━━ EXTRACTED INFORMATION ━━

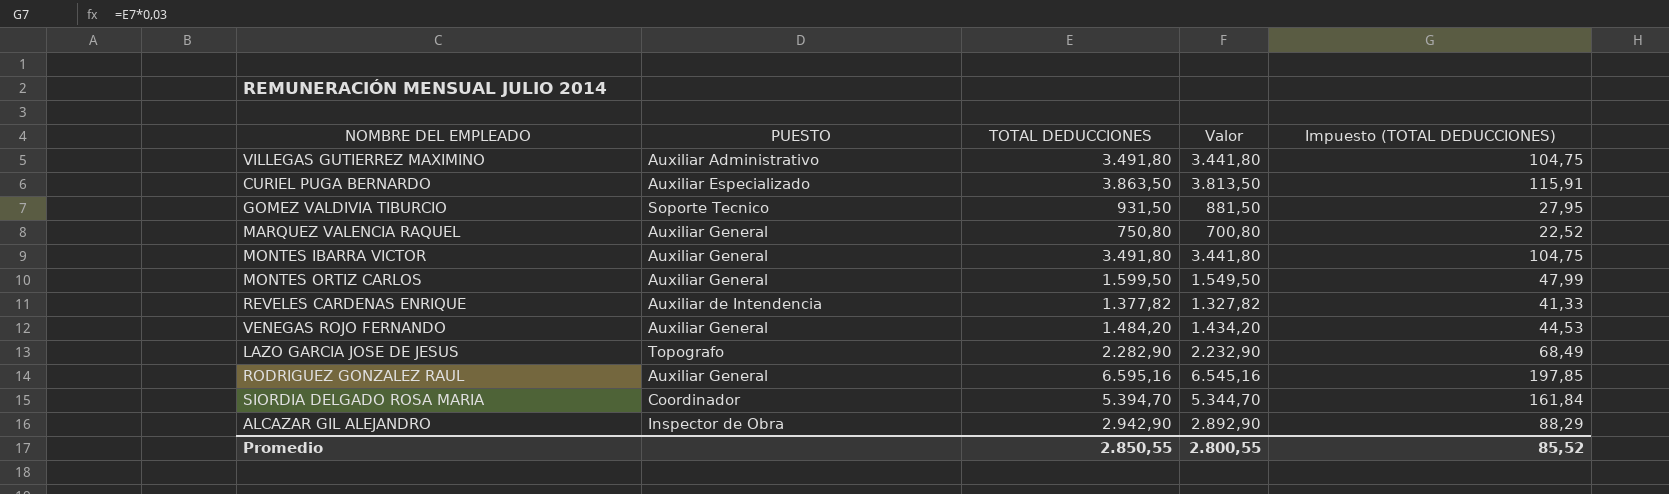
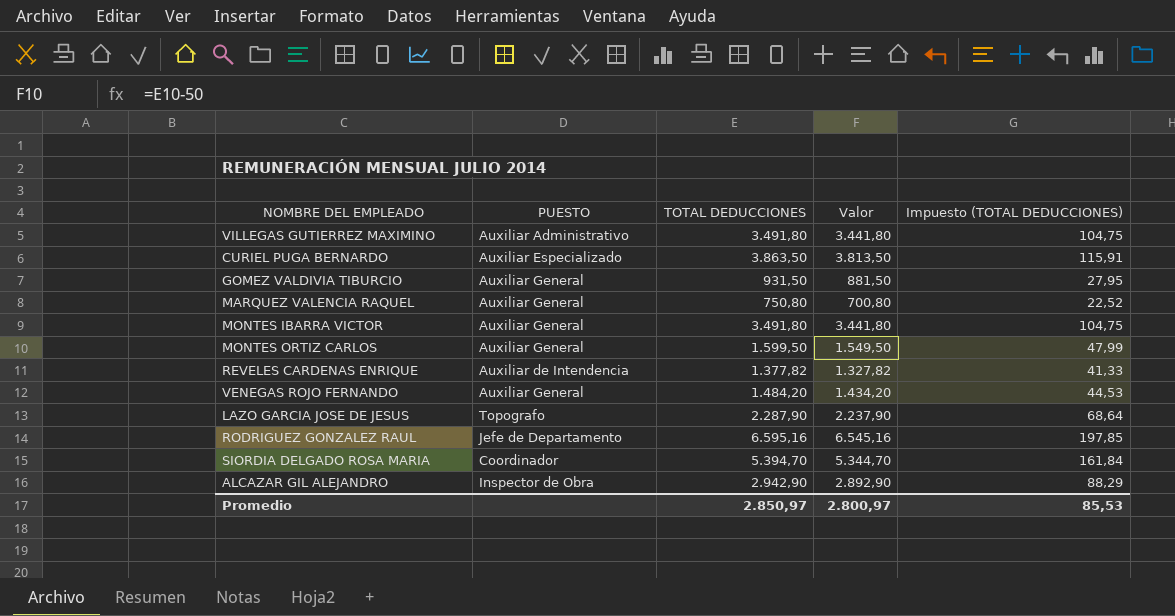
GOMEZ VALDIVIA TIBURCIO | PUESTO: Soporte Tecnico -> Auxiliar General
LAZO GARCIA JOSE DE JESUS | TOTAL DEDUCCIONES: 2.282,90 -> 2.287,90
LAZO GARCIA JOSE DE JESUS | Valor: 2.232,90 -> 2.237,90
LAZO GARCIA JOSE DE JESUS | Impuesto (TOTAL DEDUCCIONES): 68,49 -> 68,64
RODRIGUEZ GONZALEZ RAUL | PUESTO: Auxiliar General -> Jefe de Departamento
Promedio | TOTAL DEDUCCIONES: 2.850,55 -> 2.850,97
Promedio | Valor: 2.800,55 -> 2.800,97
Promedio | Impuesto (TOTAL DEDUCCIONES): 85,52 -> 85,53

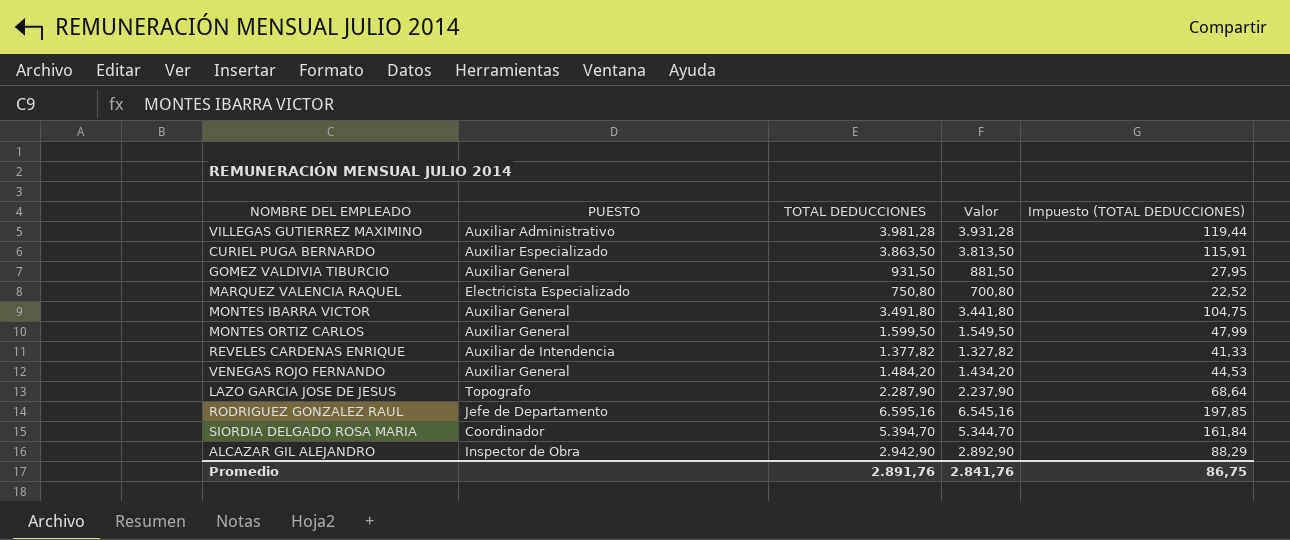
VILLEGAS GUTIERREZ MAXIMINO | TOTAL DEDUCCIONES: 3.491,80 -> 3.981,28
VILLEGAS GUTIERREZ MAXIMINO | Valor: 3.441,80 -> 3.931,28
VILLEGAS GUTIERREZ MAXIMINO | Impuesto (TOTAL DEDUCCIONES): 104,75 -> 119,44
MARQUEZ VALENCIA RAQUEL | PUESTO: Auxiliar General -> Electricista Especializado
Promedio | TOTAL DEDUCCIONES: 2.850,97 -> 2.891,76
Promedio | Valor: 2.800,97 -> 2.841,76
Promedio | Impuesto (TOTAL DEDUCCIONES): 85,53 -> 86,75

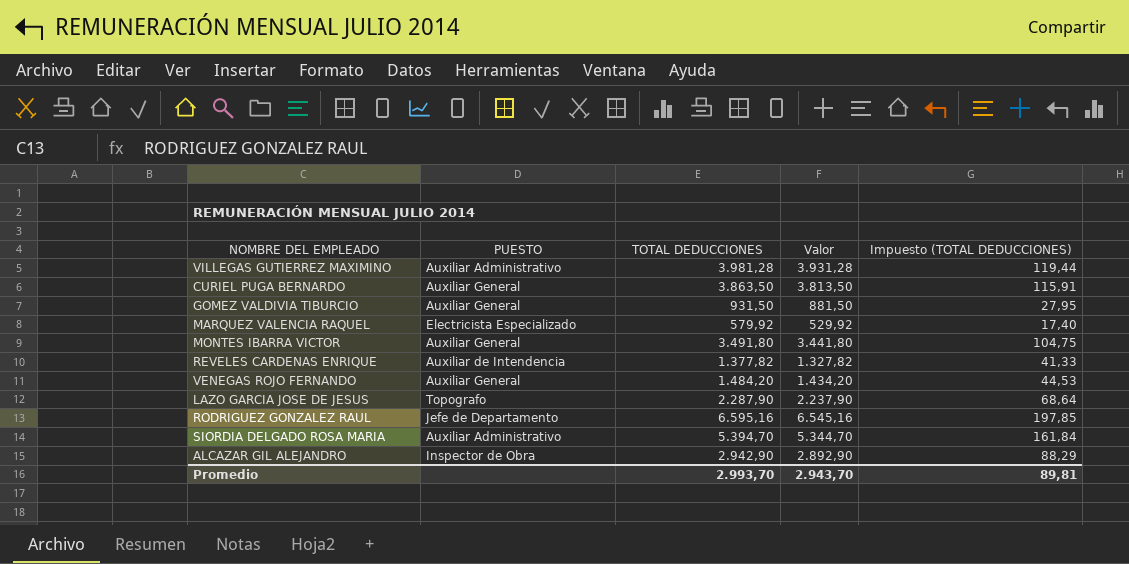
row MONTES ORTIZ CARLOS: Auxiliar General | 1.599,50 | 1.549,50 | 47,99 -> none
CURIEL PUGA BERNARDO | PUESTO: Auxiliar Especializado -> Auxiliar General
MARQUEZ VALENCIA RAQUEL | TOTAL DEDUCCIONES: 750,80 -> 579,92
MARQUEZ VALENCIA RAQUEL | Valor: 700,80 -> 529,92
MARQUEZ VALENCIA RAQUEL | Impuesto (TOTAL DEDUCCIONES): 22,52 -> 17,40
SIORDIA DELGADO ROSA MARIA | PUESTO: Coordinador -> Auxiliar Administrativo
Promedio | TOTAL DEDUCCIONES: 2.891,76 -> 2.993,70
Promedio | Valor: 2.841,76 -> 2.943,70
Promedio | Impuesto (TOTAL DEDUCCIONES): 86,75 -> 89,81

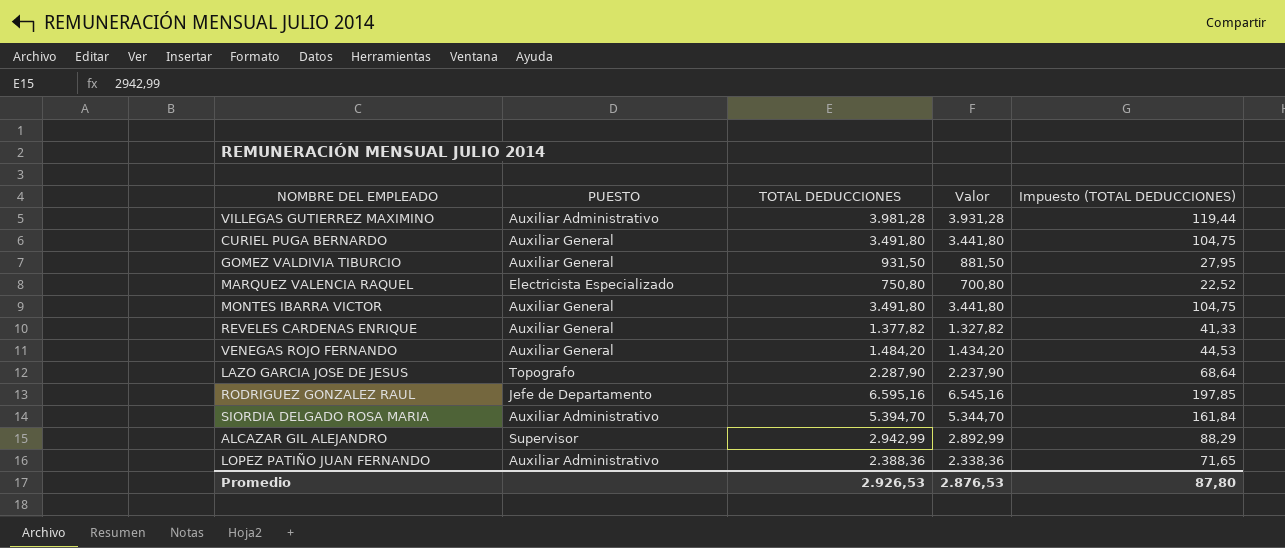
CURIEL PUGA BERNARDO | TOTAL DEDUCCIONES: 3.863,50 -> 3.491,80
CURIEL PUGA BERNARDO | Valor: 3.813,50 -> 3.441,80
CURIEL PUGA BERNARDO | Impuesto (TOTAL DEDUCCIONES): 115,91 -> 104,75
MARQUEZ VALENCIA RAQUEL | TOTAL DEDUCCIONES: 579,92 -> 750,80
MARQUEZ VALENCIA RAQUEL | Valor: 529,92 -> 700,80
MARQUEZ VALENCIA RAQUEL | Impuesto (TOTAL DEDUCCIONES): 17,40 -> 22,52
REVELES CARDENAS ENRIQUE | PUESTO: Auxiliar de Intendencia -> Auxiliar General
ALCAZAR GIL ALEJANDRO | PUESTO: Inspector de Obra -> Supervisor
ALCAZAR GIL ALEJANDRO | TOTAL DEDUCCIONES: 2.942,90 -> 2.942,99
ALCAZAR GIL ALEJANDRO | Valor: 2.892,90 -> 2.892,99
row LOPEZ PATIÑO JUAN FERNANDO: none -> Auxiliar Administrativo | 2.388,36 | 2.338,36 | 71,65
Promedio | TOTAL DEDUCCIONES: 2.993,70 -> 2.926,53
Promedio | Valor: 2.943,70 -> 2.876,53
Promedio | Impuesto (TOTAL DEDUCCIONES): 89,81 -> 87,80

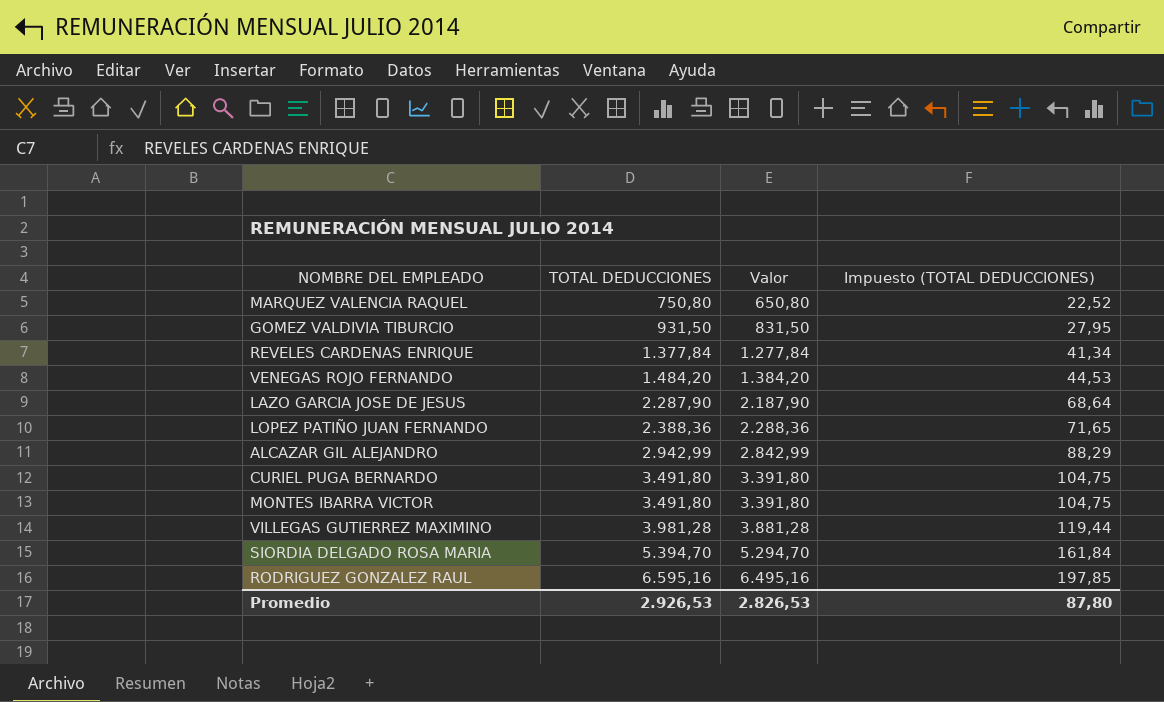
row order: none -> TOTAL DEDUCCIONES ascending
column PUESTO | position: 2 -> none
column Valor | formula: [TOTAL DEDUCCIONES] - 50 -> [TOTAL DEDUCCIONES] - 100
REVELES CARDENAS ENRIQUE | TOTAL DEDUCCIONES: 1.377,82 -> 1.377,84
REVELES CARDENAS ENRIQUE | Impuesto (TOTAL DEDUCCIONES): 41,33 -> 41,34
Promedio | Valor: 2.876,53 -> 2.826,53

━━━

◆ **WHAT IS NEEDED**
Nothing but the lines from the one with "REVELES CARDENAS ENRIQUE | TOTAL" to the last line of the data should appear in the answer, each exactly as it stands.

◆ **RESPONSE TO THE TASK**
REVELES CARDENAS ENRIQUE | TOTAL DEDUCCIONES: 1.377,82 -> 1.377,84
REVELES CARDENAS ENRIQUE | Impuesto (TOTAL DEDUCCIONES): 41,33 -> 41,34
Promedio | Valor: 2.876,53 -> 2.826,53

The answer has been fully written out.